* _Given data_
******
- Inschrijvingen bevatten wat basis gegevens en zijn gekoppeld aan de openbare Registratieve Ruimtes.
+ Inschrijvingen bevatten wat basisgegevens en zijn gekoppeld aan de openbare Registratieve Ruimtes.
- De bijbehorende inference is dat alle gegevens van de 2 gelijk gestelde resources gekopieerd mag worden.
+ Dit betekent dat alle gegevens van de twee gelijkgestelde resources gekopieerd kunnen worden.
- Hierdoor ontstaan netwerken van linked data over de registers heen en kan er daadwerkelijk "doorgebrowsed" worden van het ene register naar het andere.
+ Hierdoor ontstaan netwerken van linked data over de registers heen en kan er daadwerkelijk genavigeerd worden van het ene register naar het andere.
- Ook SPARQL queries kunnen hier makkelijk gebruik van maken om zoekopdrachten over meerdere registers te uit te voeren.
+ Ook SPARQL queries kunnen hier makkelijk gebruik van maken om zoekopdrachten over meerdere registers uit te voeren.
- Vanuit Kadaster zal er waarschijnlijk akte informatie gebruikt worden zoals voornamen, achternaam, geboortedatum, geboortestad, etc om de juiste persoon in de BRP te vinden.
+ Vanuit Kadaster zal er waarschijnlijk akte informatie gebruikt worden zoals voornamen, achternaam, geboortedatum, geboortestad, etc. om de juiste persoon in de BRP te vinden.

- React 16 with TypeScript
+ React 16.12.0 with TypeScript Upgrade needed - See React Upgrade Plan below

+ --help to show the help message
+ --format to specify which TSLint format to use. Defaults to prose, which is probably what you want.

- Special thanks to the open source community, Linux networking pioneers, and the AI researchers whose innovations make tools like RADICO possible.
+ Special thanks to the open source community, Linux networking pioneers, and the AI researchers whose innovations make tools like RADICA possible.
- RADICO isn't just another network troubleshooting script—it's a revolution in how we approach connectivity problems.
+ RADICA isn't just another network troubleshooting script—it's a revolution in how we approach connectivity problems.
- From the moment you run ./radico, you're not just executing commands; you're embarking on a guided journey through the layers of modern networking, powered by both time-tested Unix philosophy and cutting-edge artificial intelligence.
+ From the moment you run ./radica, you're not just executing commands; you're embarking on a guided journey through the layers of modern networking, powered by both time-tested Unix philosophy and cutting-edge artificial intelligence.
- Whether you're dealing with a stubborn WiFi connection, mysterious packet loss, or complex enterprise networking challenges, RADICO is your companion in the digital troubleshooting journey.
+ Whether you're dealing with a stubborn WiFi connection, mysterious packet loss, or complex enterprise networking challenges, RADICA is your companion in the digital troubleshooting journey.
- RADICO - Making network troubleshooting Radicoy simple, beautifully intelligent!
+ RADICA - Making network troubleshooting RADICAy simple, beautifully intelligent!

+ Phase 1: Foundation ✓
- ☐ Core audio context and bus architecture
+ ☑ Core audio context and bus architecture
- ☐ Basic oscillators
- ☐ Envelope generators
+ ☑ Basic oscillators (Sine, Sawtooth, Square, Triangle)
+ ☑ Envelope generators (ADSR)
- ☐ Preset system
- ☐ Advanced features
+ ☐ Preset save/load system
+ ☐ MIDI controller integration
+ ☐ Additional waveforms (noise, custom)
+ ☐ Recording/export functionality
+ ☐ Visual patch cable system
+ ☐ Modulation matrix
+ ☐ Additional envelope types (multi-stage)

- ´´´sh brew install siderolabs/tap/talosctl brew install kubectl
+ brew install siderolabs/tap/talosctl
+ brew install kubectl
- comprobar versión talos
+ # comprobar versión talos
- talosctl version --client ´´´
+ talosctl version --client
******
* _Brief_
Exactly as written, set down all of the material.

* _Written solution_
- Inschrijvingen bevatten wat basis gegevens en zijn gekoppeld aan de openbare Registratieve Ruimtes.
+ Inschrijvingen bevatten wat basisgegevens en zijn gekoppeld aan de openbare Registratieve Ruimtes.
- De bijbehorende inference is dat alle gegevens van de 2 gelijk gestelde resources gekopieerd mag worden.
+ Dit betekent dat alle gegevens van de twee gelijkgestelde resources gekopieerd kunnen worden.
- Hierdoor ontstaan netwerken van linked data over de registers heen en kan er daadwerkelijk "doorgebrowsed" worden van het ene register naar het andere.
+ Hierdoor ontstaan netwerken van linked data over de registers heen en kan er daadwerkelijk genavigeerd worden van het ene register naar het andere.
- Ook SPARQL queries kunnen hier makkelijk gebruik van maken om zoekopdrachten over meerdere registers te uit te voeren.
+ Ook SPARQL queries kunnen hier makkelijk gebruik van maken om zoekopdrachten over meerdere registers uit te voeren.
- Vanuit Kadaster zal er waarschijnlijk akte informatie gebruikt worden zoals voornamen, achternaam, geboortedatum, geboortestad, etc om de juiste persoon in de BRP te vinden.
+ Vanuit Kadaster zal er waarschijnlijk akte informatie gebruikt worden zoals voornamen, achternaam, geboortedatum, geboortestad, etc. om de juiste persoon in de BRP te vinden.

- React 16 with TypeScript
+ React 16.12.0 with TypeScript Upgrade needed - See React Upgrade Plan below

+ --help to show the help message
+ --format to specify which TSLint format to use. Defaults to prose, which is probably what you want.

- Special thanks to the open source community, Linux networking pioneers, and the AI researchers whose innovations make tools like RADICO possible.
+ Special thanks to the open source community, Linux networking pioneers, and the AI researchers whose innovations make tools like RADICA possible.
- RADICO isn't just another network troubleshooting script—it's a revolution in how we approach connectivity problems.
+ RADICA isn't just another network troubleshooting script—it's a revolution in how we approach connectivity problems.
- From the moment you run ./radico, you're not just executing commands; you're embarking on a guided journey through the layers of modern networking, powered by both time-tested Unix philosophy and cutting-edge artificial intelligence.
+ From the moment you run ./radica, you're not just executing commands; you're embarking on a guided journey through the layers of modern networking, powered by both time-tested Unix philosophy and cutting-edge artificial intelligence.
- Whether you're dealing with a stubborn WiFi connection, mysterious packet loss, or complex enterprise networking challenges, RADICO is your companion in the digital troubleshooting journey.
+ Whether you're dealing with a stubborn WiFi connection, mysterious packet loss, or complex enterprise networking challenges, RADICA is your companion in the digital troubleshooting journey.
- RADICO - Making network troubleshooting Radicoy simple, beautifully intelligent!
+ RADICA - Making network troubleshooting RADICAy simple, beautifully intelligent!

+ Phase 1: Foundation ✓
- ☐ Core audio context and bus architecture
+ ☑ Core audio context and bus architecture
- ☐ Basic oscillators
- ☐ Envelope generators
+ ☑ Basic oscillators (Sine, Sawtooth, Square, Triangle)
+ ☑ Envelope generators (ADSR)
- ☐ Preset system
- ☐ Advanced features
+ ☐ Preset save/load system
+ ☐ MIDI controller integration
+ ☐ Additional waveforms (noise, custom)
+ ☐ Recording/export functionality
+ ☐ Visual patch cable system
+ ☐ Modulation matrix
+ ☐ Additional envelope types (multi-stage)

- ´´´sh brew install siderolabs/tap/talosctl brew install kubectl
+ brew install siderolabs/tap/talosctl
+ brew install kubectl
- comprobar versión talos
+ # comprobar versión talos
- talosctl version --client ´´´
+ talosctl version --client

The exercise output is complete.